To indicate that language learning is a complex process and that the instruction should also take into consideration this complexity, I resume what Ovando Carlos refers to in his book, "Bilingual & ESL Classrooms":

- 0-5 years: children learn the oral language (to listen and speak) with a total capacity of 50%. They learn sounds, vocabulary, grammar, semantics or the meaning of words, and pragmatics (how the language is used in certain contexts and with certain intentions);

- 5-12 years: the child continues his oral learning, subconscious of phonology, grammar, vocabulary, semantics, discourse, and pragmatics. Reading and writing of the language develop at school, until adolescence when the language's development reaches a complex level;

- after 12 years: some aspects of L1's learning will continue throughout life, such as the development of vocabulary, writing ability, and the learning of pragmatic elements.
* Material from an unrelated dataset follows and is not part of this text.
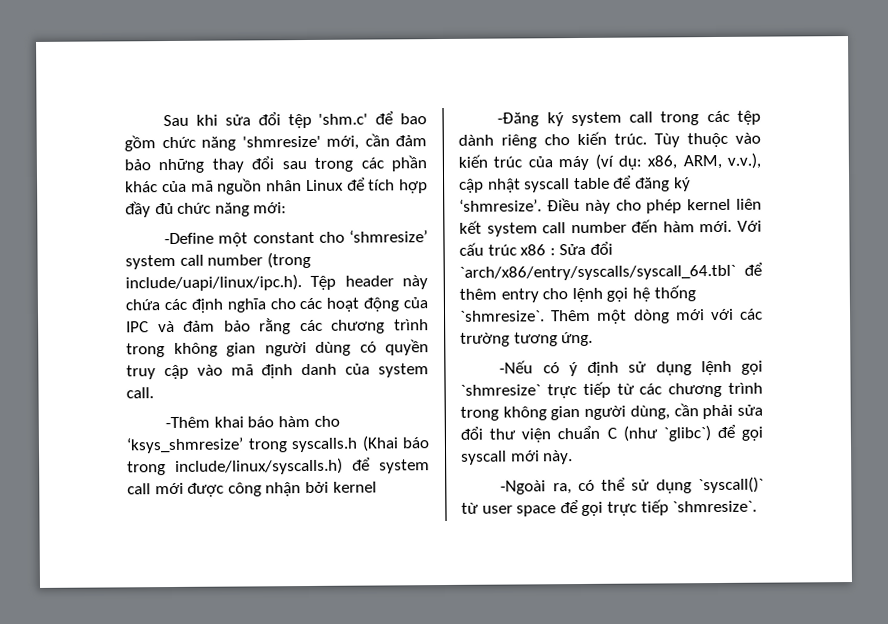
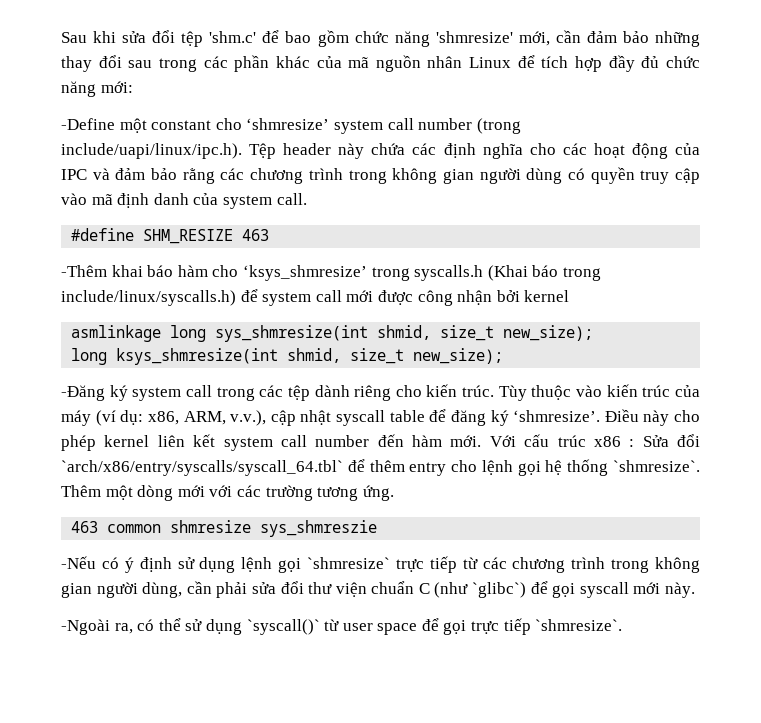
+ #define SHM_RESIZE 463
+ asmlinkage long sys_shmresize(int shmid, size_t new_size);
+ long ksys_shmresize(int shmid, size_t new_size);
+ 463 common shmresize sys_shmreszie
C) THE MOST COMMON MISTAKES IN PORTUGUESE BY GUINEAN-CREOLE SPEAKERS

PAEBB's teachers have already received and studied the 33 texts, “For a methodology of teaching Portuguese with its status of official, but second, language", written by Lino Bicari.

What we recommend here, in teaching Portuguese, is to pay attention to and make a list of the most common Portuguese “mistakes" observed in Guinean-Creole speakers (but which can also be observed in other African countries of PALOP):

We call these situations "mistakes", but many times they are the students' attempts to form proper grammar:

“One must keep in mind that those learning L2 utilize their knowledge of L1 to learn L2; the student compares some of L2's grammar rules with the grammar rules of his mother tongue."- Ovando

Some “mistakes":
1. Omission of the article;
2. Difficulty with alterations in number (singular/plural) and gender (masculine/feminine);
3. Lack of agreement between subject and verb;
4. Use of the demonstrative;
5. Use of prepositions;
6. Order of words (subject - verb - complement);
7. Proper order of a complex phrase;
8. Different sounds: there are more vowels in Portuguese, and Creole has some of its own consonants, such as dj, tc, n’;
9. Semantics: the same word with different meanings;
10. …

Clearly, there is not only a list of "mistakes", but also a list of "points of mutual support" between the two languages, especially in vocabulary learning.

The Guinean Creole lexicon derives 80% of its total from Portuguese, and is a great help for the comprehension of many Portuguese words that have the same root.

The teacher should guide students in learning the rules of "word formation" (see pp. 17-18 in our Basic Portuguese Grammar).